Cette passion timide dont je mesure maintenant les ravages dans ma vie, je sais où elle s'enra-cine. Aussi loin que la mémoire m'entraîne, mon souvenir bute sur une scène engluée dans mon enfance : l'usine, la fumée multicolore crachée par les cheminées dans la grisaille, un soir, les ouvriers longeant la Seine en file indienne à la sortie du travail pour se rendre au café, boire, les verres de vin alignés sur le comptoir en zinc et les tournées qui s'enchaînent au rythme des blagues graveleuses, des chants fraternels : « Il est des nôtres, il a bu son verre comme les autres ! » Pour un pari stupide, un pari perdu, mon père grimpe sur une table et se déshabille. Nu, il est nu, devant les autres. Je reste interdit tout le temps que dure la scène, trente secondes ou plusieurs minutes, je ne sais plus. Les humiliations que l'on subit dans l'enfance n'ont pas de durée, elles sont notre enfance tout entière. « Tu ne le diras pas à ta mère ! »
Des années plus tard, j'ai lu ce passage de la Bible où Noé, l'inventeur de la viticulture, s'enivre jusqu'à se dénuder. Cham, l'un de ses fils, témoin de la scène, sera maudit après que ses deux frères eurent recouvert leur père d'un manteau.

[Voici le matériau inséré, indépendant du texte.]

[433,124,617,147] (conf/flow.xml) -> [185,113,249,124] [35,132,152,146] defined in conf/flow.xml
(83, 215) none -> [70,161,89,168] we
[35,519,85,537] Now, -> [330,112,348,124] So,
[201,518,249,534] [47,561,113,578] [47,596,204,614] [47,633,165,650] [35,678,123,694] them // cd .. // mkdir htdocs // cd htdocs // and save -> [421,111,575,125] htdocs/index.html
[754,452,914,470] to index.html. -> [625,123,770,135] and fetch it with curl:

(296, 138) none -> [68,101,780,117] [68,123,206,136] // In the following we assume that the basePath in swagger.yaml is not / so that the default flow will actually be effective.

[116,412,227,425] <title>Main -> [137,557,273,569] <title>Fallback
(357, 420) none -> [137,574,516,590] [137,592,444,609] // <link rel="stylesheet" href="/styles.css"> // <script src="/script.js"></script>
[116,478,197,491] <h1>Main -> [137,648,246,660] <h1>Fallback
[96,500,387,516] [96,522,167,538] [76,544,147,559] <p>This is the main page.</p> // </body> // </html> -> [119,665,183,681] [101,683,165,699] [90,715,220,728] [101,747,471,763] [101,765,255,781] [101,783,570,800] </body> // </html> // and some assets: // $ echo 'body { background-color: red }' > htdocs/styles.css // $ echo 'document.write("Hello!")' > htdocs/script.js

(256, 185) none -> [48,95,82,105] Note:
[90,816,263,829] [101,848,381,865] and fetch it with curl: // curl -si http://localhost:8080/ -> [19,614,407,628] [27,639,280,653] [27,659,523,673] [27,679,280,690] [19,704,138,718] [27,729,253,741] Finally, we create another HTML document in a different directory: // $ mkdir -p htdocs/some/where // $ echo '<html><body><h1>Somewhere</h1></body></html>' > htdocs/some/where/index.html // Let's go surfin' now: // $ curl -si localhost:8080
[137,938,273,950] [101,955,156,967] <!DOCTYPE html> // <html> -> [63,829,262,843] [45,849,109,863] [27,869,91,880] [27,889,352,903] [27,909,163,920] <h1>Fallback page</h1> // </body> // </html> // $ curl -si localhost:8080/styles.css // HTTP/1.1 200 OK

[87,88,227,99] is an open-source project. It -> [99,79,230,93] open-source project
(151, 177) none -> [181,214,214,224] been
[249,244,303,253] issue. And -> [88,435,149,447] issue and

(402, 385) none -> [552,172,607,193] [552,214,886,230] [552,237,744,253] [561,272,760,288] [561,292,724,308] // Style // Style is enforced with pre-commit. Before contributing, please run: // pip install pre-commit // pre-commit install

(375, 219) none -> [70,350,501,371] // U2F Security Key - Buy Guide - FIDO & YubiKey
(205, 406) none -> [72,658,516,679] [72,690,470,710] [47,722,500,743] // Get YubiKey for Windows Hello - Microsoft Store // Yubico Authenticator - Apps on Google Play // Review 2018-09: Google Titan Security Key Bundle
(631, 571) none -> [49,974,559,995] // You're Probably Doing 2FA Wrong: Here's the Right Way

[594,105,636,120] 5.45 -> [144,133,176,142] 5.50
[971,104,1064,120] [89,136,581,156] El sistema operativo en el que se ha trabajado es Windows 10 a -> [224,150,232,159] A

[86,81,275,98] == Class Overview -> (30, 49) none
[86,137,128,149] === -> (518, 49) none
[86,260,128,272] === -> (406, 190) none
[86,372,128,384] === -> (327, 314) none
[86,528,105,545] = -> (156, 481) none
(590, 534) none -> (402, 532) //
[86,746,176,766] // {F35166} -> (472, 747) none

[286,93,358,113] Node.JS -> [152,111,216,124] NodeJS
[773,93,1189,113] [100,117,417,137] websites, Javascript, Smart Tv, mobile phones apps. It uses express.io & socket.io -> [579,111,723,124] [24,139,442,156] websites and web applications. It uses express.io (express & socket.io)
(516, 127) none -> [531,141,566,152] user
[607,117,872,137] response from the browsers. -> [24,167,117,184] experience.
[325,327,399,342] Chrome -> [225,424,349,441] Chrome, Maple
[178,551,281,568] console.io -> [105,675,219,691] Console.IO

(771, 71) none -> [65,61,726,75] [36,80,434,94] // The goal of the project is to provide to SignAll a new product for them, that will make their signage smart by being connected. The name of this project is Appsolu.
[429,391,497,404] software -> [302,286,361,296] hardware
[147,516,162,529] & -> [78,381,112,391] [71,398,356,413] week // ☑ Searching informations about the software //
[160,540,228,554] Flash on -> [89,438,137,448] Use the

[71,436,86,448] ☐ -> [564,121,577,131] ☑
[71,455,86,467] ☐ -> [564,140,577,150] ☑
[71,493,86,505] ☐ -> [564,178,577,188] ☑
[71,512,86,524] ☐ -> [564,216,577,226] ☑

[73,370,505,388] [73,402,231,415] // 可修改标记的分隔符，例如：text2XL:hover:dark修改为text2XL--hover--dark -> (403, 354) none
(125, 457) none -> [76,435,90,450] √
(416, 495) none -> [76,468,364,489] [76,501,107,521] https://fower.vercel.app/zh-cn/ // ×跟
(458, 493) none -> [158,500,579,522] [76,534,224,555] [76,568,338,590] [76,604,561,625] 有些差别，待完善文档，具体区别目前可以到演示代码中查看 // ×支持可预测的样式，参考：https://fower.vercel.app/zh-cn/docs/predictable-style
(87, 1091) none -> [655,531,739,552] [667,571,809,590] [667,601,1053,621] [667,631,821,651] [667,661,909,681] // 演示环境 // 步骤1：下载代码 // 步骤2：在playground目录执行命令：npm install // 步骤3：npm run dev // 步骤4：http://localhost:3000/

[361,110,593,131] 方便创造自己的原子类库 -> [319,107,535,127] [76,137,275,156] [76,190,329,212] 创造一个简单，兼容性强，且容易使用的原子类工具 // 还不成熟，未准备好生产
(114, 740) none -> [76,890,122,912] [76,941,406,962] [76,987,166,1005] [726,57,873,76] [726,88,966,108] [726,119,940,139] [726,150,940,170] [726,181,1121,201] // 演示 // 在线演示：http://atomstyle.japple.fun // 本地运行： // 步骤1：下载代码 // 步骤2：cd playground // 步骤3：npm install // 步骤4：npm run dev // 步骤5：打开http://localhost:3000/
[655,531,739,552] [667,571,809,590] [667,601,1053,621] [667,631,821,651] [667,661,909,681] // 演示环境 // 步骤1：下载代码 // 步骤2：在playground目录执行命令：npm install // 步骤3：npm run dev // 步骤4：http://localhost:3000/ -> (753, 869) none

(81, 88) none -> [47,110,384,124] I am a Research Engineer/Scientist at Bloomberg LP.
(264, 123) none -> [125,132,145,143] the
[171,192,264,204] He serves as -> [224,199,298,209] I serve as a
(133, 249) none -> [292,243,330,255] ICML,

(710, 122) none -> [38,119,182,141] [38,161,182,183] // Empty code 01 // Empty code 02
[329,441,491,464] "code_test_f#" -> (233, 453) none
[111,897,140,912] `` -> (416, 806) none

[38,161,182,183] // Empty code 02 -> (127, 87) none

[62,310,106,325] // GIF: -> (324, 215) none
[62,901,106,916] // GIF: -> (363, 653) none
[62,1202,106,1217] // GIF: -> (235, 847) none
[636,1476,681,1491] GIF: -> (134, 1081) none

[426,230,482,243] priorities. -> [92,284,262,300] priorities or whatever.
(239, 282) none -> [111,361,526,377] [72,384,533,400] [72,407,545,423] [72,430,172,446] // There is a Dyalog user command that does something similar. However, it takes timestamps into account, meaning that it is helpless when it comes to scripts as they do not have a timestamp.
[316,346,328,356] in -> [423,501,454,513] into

Mes souvenirs de timide se bousculent. J'en aurais des dizaines à raconter si je me laissais aller, mais je ne veux pas livrer ma timidité au désordre de ma mémoire, ni même en dénombrer les causes – le chômage et le surendettement de mes parents, l'alcoolisme de mon père, la précarité dans laquelle ma jeunesse s'est déroulée, le manque d'encadrement –, comme il serait simple de le faire. C'est que toute explication me paraît insuffisante. Par ailleurs, l'expérience cruciale de la honte faite dans mon jeune âge ne peut pas expliquer, seule, ma timidité ; d'autres événements oubliés, enfouis dans ma mémoire, l'expliqueraient sans doute aussi bien. Tous les enfants d'alcooliques ne sont pas des timides. Il n'est pas dit non plus que la timidité – comme l'alcoolisme – soit le privilège d'une classe sociale et que je n'aurais pas été timide dans une autre famille, soumis à une éducation différente, bourgeoise par exemple. Ce serait tomber dans la facilité que de faire de ma timidité une conséquence exclusivement sociale, quand bien même le lien s'avère ici indissociable, quand bien même la conscience d'être un enfant d'alcoolique et la honte qui en découlait l'ont déterminée. Ce que je cherche en écrivant est d'ordre structurel : saisir un état timide.